When ever there is an economic downturn, whether globally or in a single specific business, there is increased pressure to achieve greater value from one's IT organization. This is not only expected, but necessary and desirable. Every business today is, in part or whole, an information business. Successful application of IT is at a minimum instrumental in maintaining a competitive position in one's market, and at best a game changer that can catapult business to new levels of profitability.

However, as is far too often the case, all of us in and around the IT profession have our horror stories of companies that placed ever increasing and unrealistic targets on their IT organization in pursuit of getting more for less. Such situations often lead to IT staff working ever longer hours, with constantly increasing workloads, shrinking budgets, and ever shorter deadlines. Whether for fear of losing their jobs in a poor economy, company loyalty, or a host of other reasons, IT staff often shoulder such situations for a period of time, but then attrition grows and staff turn-over increases. IT skills are not interchangeable commodity items. The CICSO certified network engineer already in your organization has specific knowledge of your network, your people, your business, and your organization that another, newly-hired, CISCO certified network engineer will take time and expense learning to the same level as the one who just left.

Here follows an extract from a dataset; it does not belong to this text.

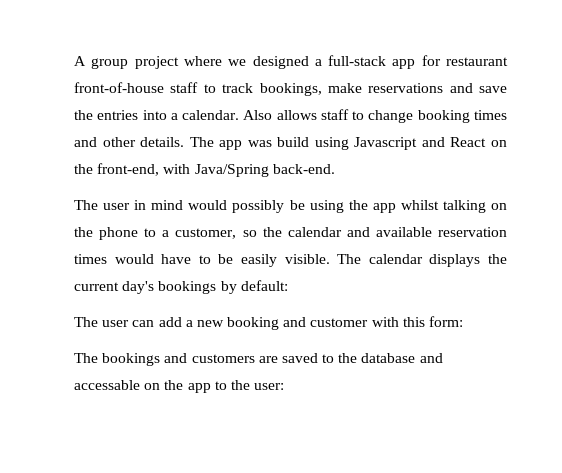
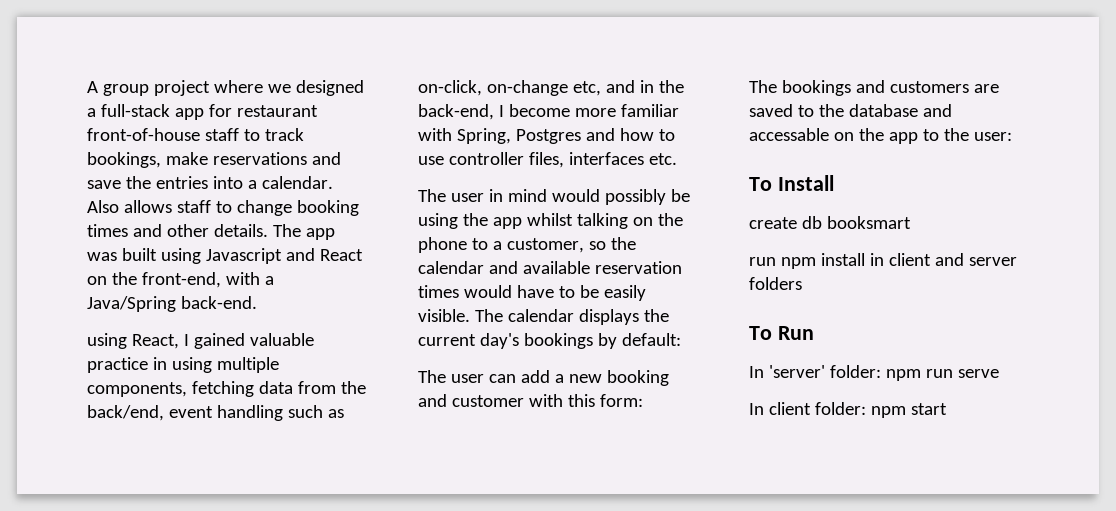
[277,137,310,147] build -> [121,248,157,261] built
(191, 169) none -> [264,276,274,285] a
(335, 169) none -> [87,333,314,349] [87,357,279,373] [87,381,366,397] [87,405,344,421] [418,80,684,96] [418,104,679,120] [418,128,675,144] [418,152,677,168] // using React, I gained valuable practice in using multiple components, fetching data from the back/end, event handling such as on-click, on-change etc, and in the back-end, I become more familiar with Spring, Postgres and how to use controller files, interfaces etc.
(285, 386) none -> [749,175,834,191] [749,216,911,229] [749,253,1017,269] [749,277,802,290] [749,326,814,340] [749,365,999,381] [749,402,947,418] // To Install // create db booksmart // run npm install in client and server folders // To Run // In 'server' folder: npm run serve // In client folder: npm start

As your organization faces such a "more for less" crunch, you as an IT leader need to build and communicate metrics that show both the value and risks of pushing the demands on IT too high. Here are some tips to help:

  • Monitor Staff turn-over, ideally comparing them to a prior, more stable period in the company's recent past. Track not just number of employees departing per unit time, but capture their costs (salaries and benefits) vs. the cost of new hires to replace them. New hire costs should include some estimate of Human Resources costs (HR staff time, advertising and recruiting costs) as well as the new hire salary, benefits, and any hiring bonus. Consider including not just any initial training costs, but even an estimate of how much time existing staff spend getting the new hire up to speed.
  • Build a profile of FTE allocation. If you have a support ticketing system and/or a project management system, use these to get a holistic view of where your staff is spending their time. Precise accuracy is not critical, but accounting for all major types of activities done by your organization is.
  • As soon as you can, add to the above a forecast of work going forward, both for all projects currently in progress and any proposed new work. When a new project is proposed to start immediately, this provides you with data for a conversation on what work may be impacted. At the very least, it can initiate discussion on whether your peers and boss consider the data reasonable or accurate.

With even just these basics in place, you can start to construct meaningful conversations upwards, downwards, and across your organization. The goal of these conversations should be to align the work of your IT group to the highest priorities of the organization, to find efficiencies in your own IT group, and to limit the demands on your staff to what is reasonable and achievable.

Invariably, I hear from IT managers who run into peers, or even their own boss, who "refuse to even have the conversation." In general, such cases are not a refusal to engage in the conversation but a protest against the form and format of the conversation. A discussion on the balancing of work and resources with the value of IT has to be in terms understandable by the person you're talking to. Try to gain an understanding of what business context would be more meaningful for the person you're trying to have the conversation with. A VP of Sales may only be interested in understanding IT work in the context of the potential revenue to the company generated by the projects.

Lastly, if your management is truly unwilling or uninterested in facing the problem and having such conversations you should consider including yourself in the IT staff turn-over metric and seeking employment at a firm with fewer intelligence-challenged individuals.